Lluís Prats (Terrassa, Catalunha, 1966) estudou História da Arte e Arqueologia na Universidade Autónoma de Barcelona e na Universidade de Girona e, durante alguns anos, dedicou-se à investigação e à docência. Trabalhou como professor do ensino básico e secundário, como editor de livros de arte e como produtor de cinema em Los Angeles, nos Estados Unidos da América. Autor premiado e reconhecido pela crítica, escreveu livros de géneros muito diversos: ensaios, livros de arte, romances infantis e juvenis, traduzidos para várias línguas, e livros históricos. A edição original, catalã, de “Hachiko: O Cão que Esperava”, recebeu o prémio literário Josep M. Folch i Torres, e a edição italiana recebeu o importante Prémio Strega Ragazze e Ragazzi +6, na Feira do Livro de Bolonha.

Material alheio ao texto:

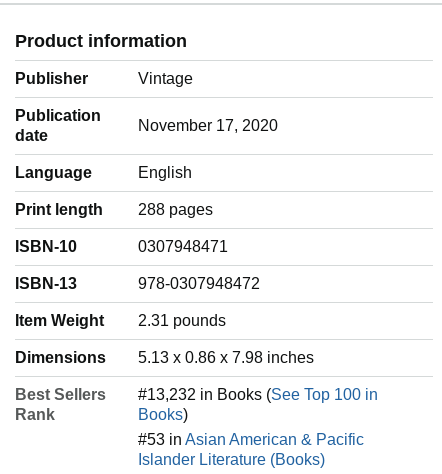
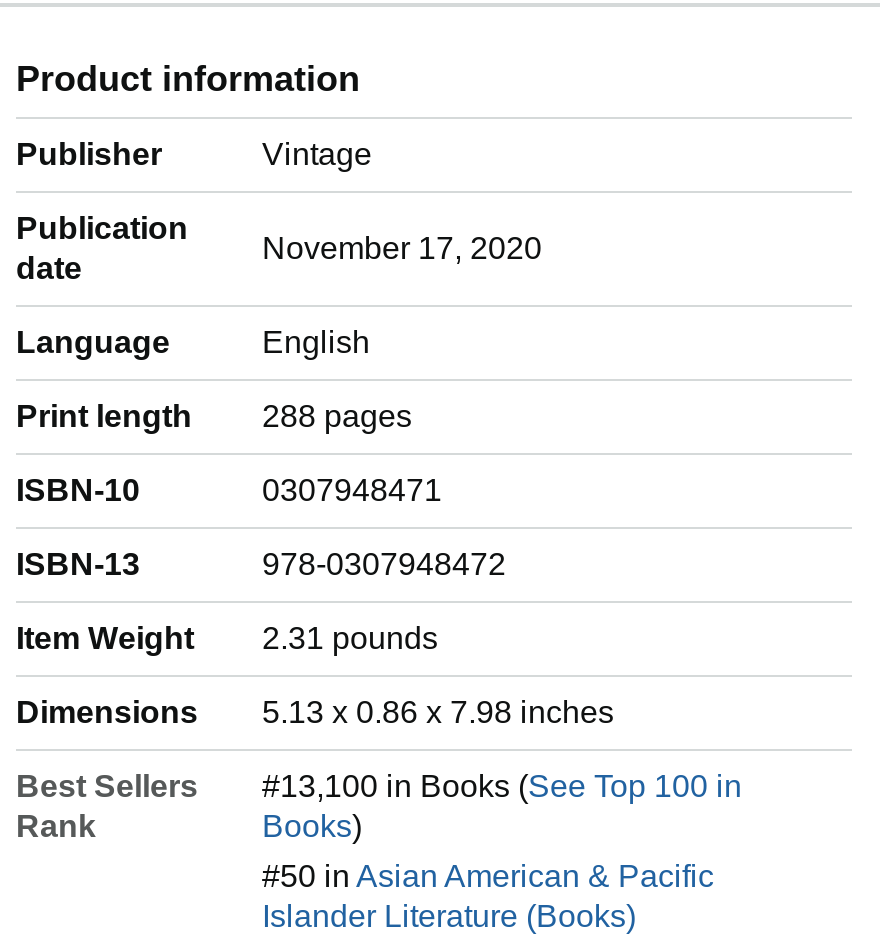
- #13,232 in Books (See Top 100 in
+ #13,100 in Books (See Top 100 in

- #53 in Asian American & Pacific
+ #50 in Asian American & Pacific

Zuzanna Celej (Lódz, Polónia, 1982) viveu desde pequena em Barcelona e Girona. Licenciada em Fotografia e Gravura pela Universidade de Barcelona, estudou Ilustração na Escola de Arte e Desenho Llotja. Trabalhou nas áreas da fotografia artística, da pintura e da gravura, e realizou cartazes publicitários, gráficos para moda e pinturas murais. Actualmente dedica-se sobretudo ao mundo editorial. A sua obra já foi exposta em Espanha, França, Inglaterra, Polónia e Estados Unidos. Combina projectos de ilustração com a docência; orienta cursos de artes plásticas em diversos centros culturais e no seu estúdio, e oficinas de mestrado em escolas de arte.
Artur Guerra traduziu este livro tão emocionante.